After the end of the Kushan Empire, Buddhism flourished in India during the dynasty of the Gupta Empire (4th-6th Century). Mahayana centres of learning were established, especially at Nalanda in North-Eastern India, which was to become the largest and most influential Buddhist University for many centuries, with renowned teachers such as the Great Master Nagarjuna.

The influence of the Gupta style of Buddhist art also spread along with Buddhism from South-East Asia to China.

Unfortunately, Indian Buddhism had weakened in the 6th century following the White Hun (or Hephthalite) invasions and the persecution of Buddhists led by Hun ruler Mihirkula (502-530 CE).

The renowned Chinese Buddhist monk, scholar and translator Xuanzang reported in his travels across India during the 7th century, of Buddhism being popular in Andhra, Dhanyakataka and Dravida, which today roughly corresponds to the modern day Indian states of Andhra Pradesh and Tamil Nadu.
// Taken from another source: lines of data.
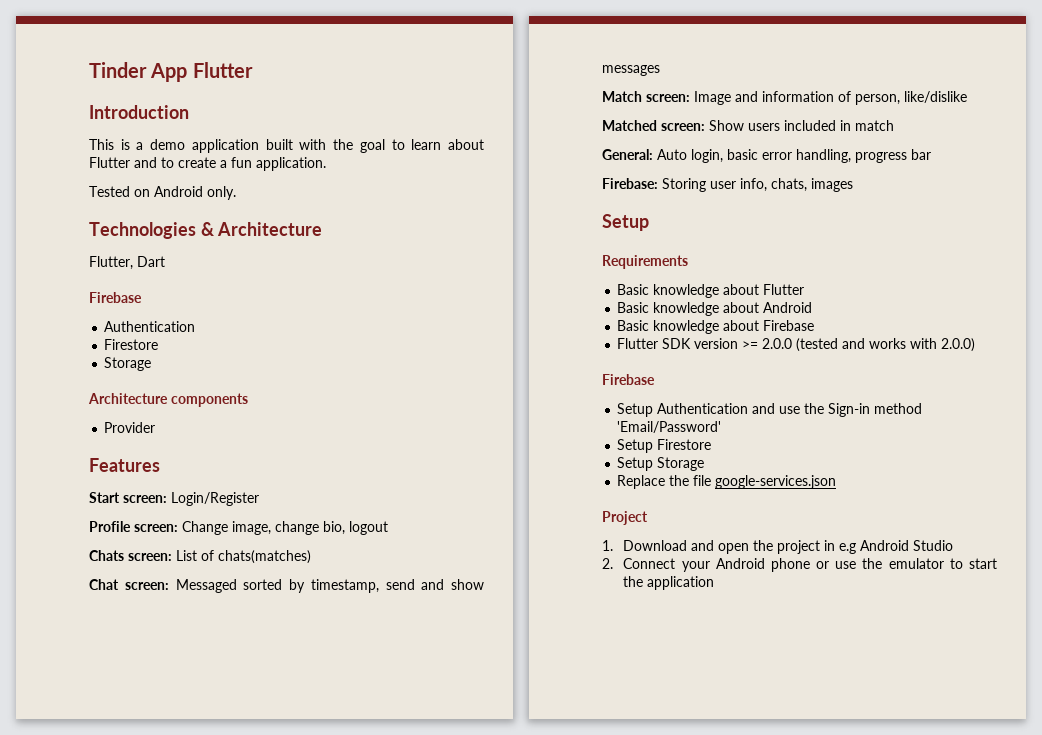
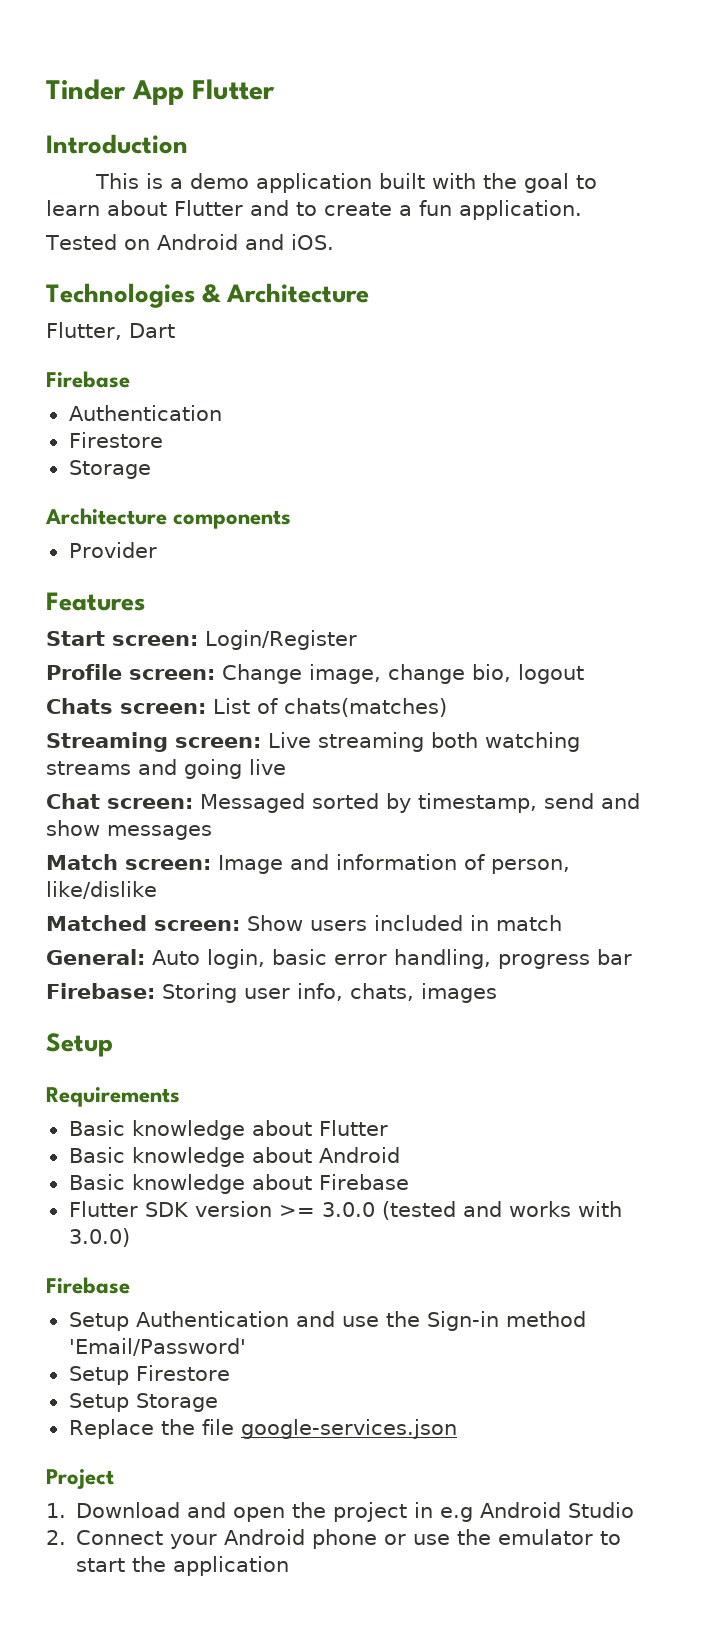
[207,186,236,200] only. -> [244,234,334,250] and iOS.
(311, 557) none -> [46,732,580,752] [46,759,286,779] // Streaming screen: Live streaming both watching streams and going live
[762,338,793,349] 2.0.0 -> [321,1202,375,1217] 3.0.0
[941,338,976,352] 2.0.0) -> [68,1228,130,1247] 3.0.0)

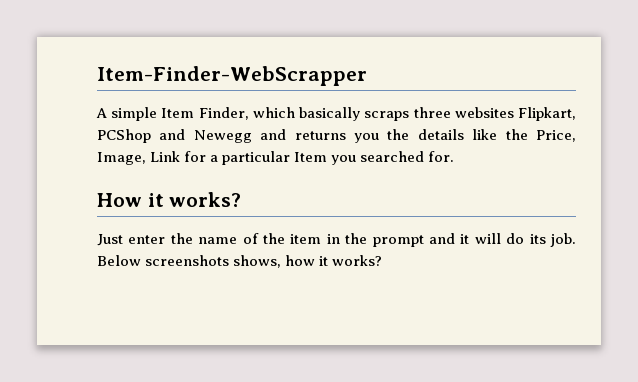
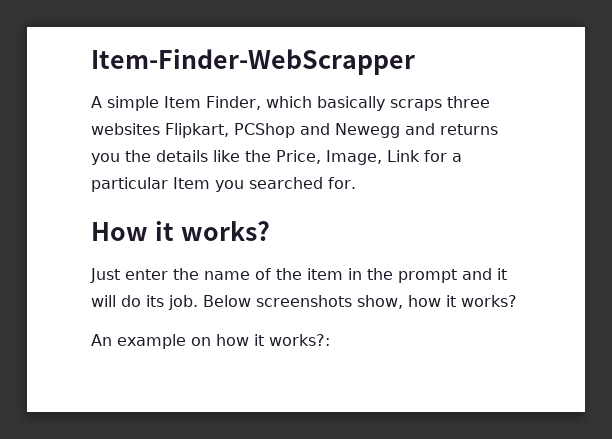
[233,255,282,268] shows, -> [357,295,403,309] show,
(383, 260) none -> [91,334,330,349] // An example on how it works?:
While reporting on the many deserted stupas in the area around modern day Nepal, and the persecution of Buddhists by King Shashanka of the Kingdom of Gauda, in modern-day West Bengal, Xuanzang complimented the patronage of King Harṣavardana of the Vardhana Kingdom in Northern India during the same period.

After the reign of King Harṣavardana, the rise of many small kingdoms led to the rise of the Rajput clans across the gangetic plains, marking the end of Buddhist ruling clans, along with a sharp decline in royal patronage until a revival under the Pala Empire in the Bengal region (8th-12th Centuries CE).
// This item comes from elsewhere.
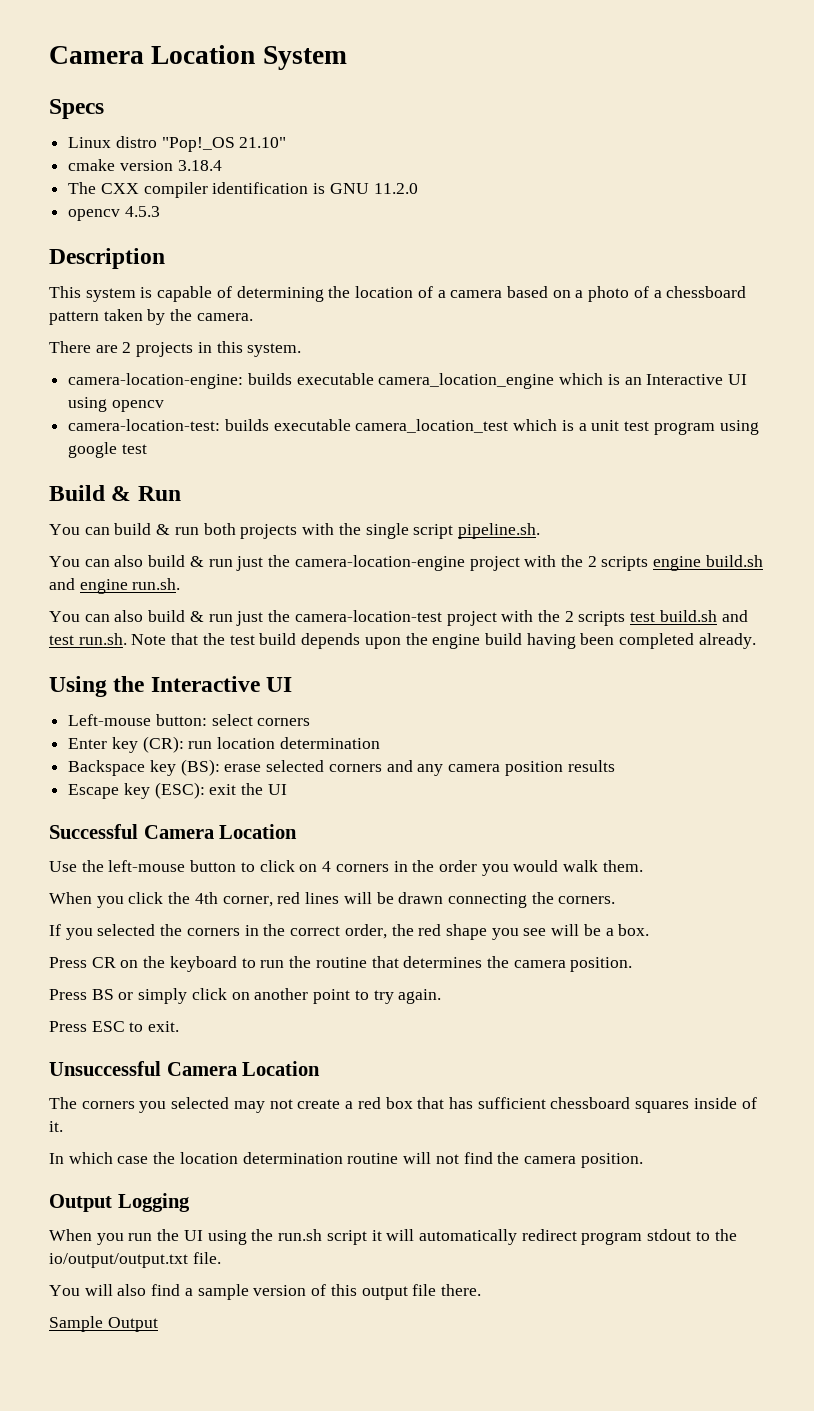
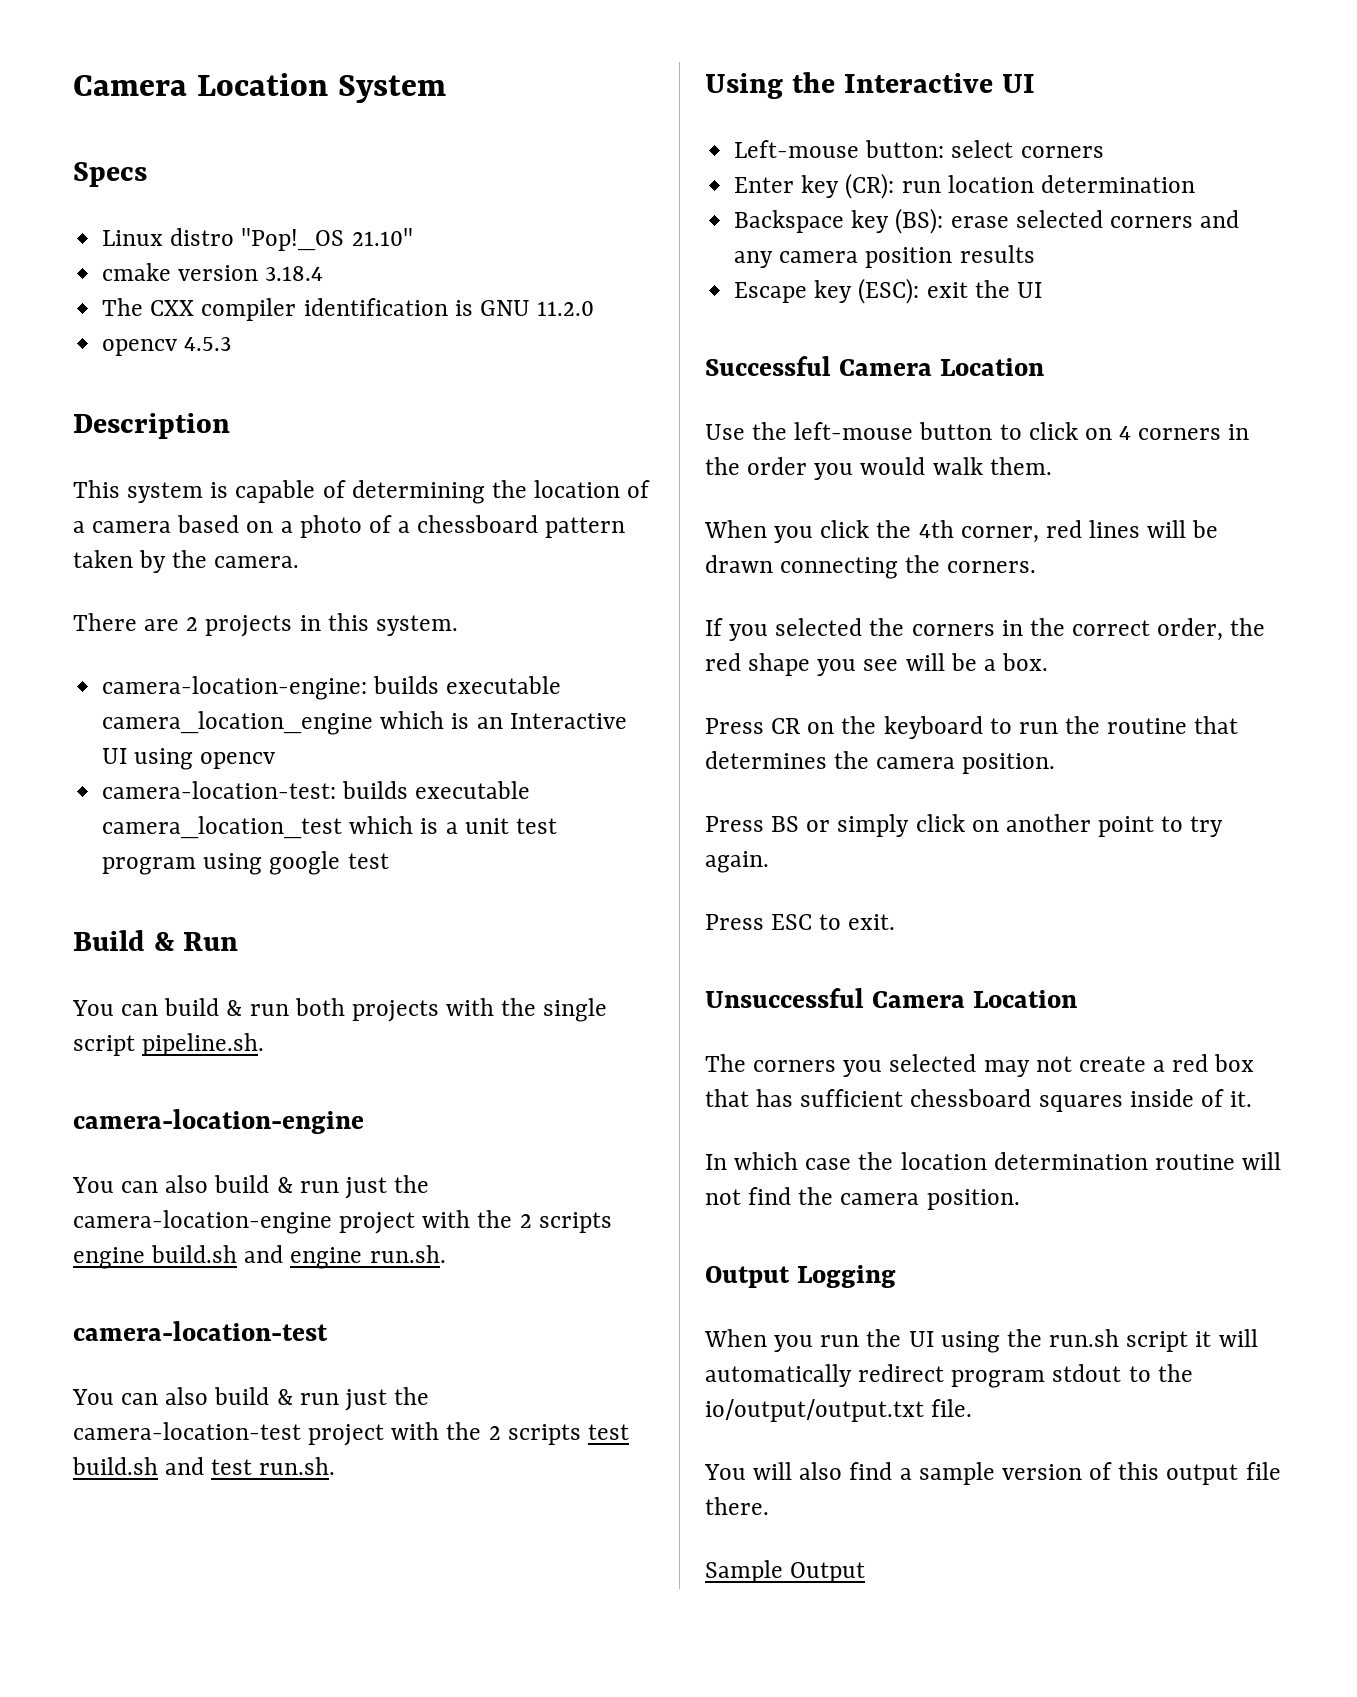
(540, 531) none -> [73,1109,364,1134] // camera-location-engine
(181, 584) none -> [73,1321,328,1341] // camera-location-test
[131,633,756,649] Note that the test build depends upon the engine build having been completed already. -> (336, 1466) none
Here Mahayana Buddhism flourished and spread to Tibet, Bhutan and Sikkim between the 7th and the 12th Centuries before the Pala Empire collapsed under the assault of the Hindu Sena Dynasty (1070-1230 CE). The Pala’s created many temples and a distinctive school of Buddhist art.

Xuanzang noted in his travels that in various regions, Buddhism was giving way to Jainism and Hinduism. By the 10th century Buddhism had experienced a sharp decline beyond the Pala realms in Bengal under a resurgent Hinduism and the incorporation in Vaishnavite Hinduism of the Buddha as the 9th incarnation of the god Vishnu.

An unfortunate milestone in the decline of Indian Buddhism in the North occurred in 1193 when Turkic Islamic raiders under Muhammad Khilji burnt Nalanda University. By the end of the 12th century, following the Islamic conquest of the Buddhist strongholds in Bihar and the loss of political support coupled with social pressures, the practice of Buddhism retreated to the Himalayan foothills in the North and Sri Lanka in the south.

Additionally, the influence of Buddhism also waned due to Hinduism’s revival movements such as Advaita, the rise of the Bhakti movement and the missionary work of the Sufi Muslims.”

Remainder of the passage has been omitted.